_GOAL OF THE EXERCISE_.
Report every line of the records that includes the word "small".

_DATA_.
+--

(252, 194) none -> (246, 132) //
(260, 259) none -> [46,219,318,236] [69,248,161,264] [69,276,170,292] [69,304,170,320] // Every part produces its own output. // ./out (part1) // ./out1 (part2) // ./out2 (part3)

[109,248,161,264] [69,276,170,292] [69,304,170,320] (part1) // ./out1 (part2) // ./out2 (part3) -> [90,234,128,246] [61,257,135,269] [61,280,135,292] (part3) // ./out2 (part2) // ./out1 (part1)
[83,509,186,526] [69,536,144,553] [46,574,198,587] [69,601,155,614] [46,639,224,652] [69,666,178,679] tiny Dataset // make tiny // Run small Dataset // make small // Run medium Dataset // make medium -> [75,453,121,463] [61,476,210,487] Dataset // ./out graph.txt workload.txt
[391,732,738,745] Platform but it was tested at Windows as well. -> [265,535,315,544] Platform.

+--

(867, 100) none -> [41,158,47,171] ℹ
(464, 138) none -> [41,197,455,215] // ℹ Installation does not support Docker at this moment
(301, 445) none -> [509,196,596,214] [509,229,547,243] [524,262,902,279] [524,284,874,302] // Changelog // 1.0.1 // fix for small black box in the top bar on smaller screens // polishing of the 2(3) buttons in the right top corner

+--

_OUTPUT OF THE TASK_.
[83,509,186,526] [69,536,144,553] [46,574,198,587] [69,601,155,614] [46,639,224,652] [69,666,178,679] tiny Dataset // make tiny // Run small Dataset // make small // Run medium Dataset // make medium -> [75,453,121,463] [61,476,210,487] Dataset // ./out graph.txt workload.txt
(301, 445) none -> [509,196,596,214] [509,229,547,243] [524,262,902,279] [524,284,874,302] // Changelog // 1.0.1 // fix for small black box in the top bar on smaller screens // polishing of the 2(3) buttons in the right top corner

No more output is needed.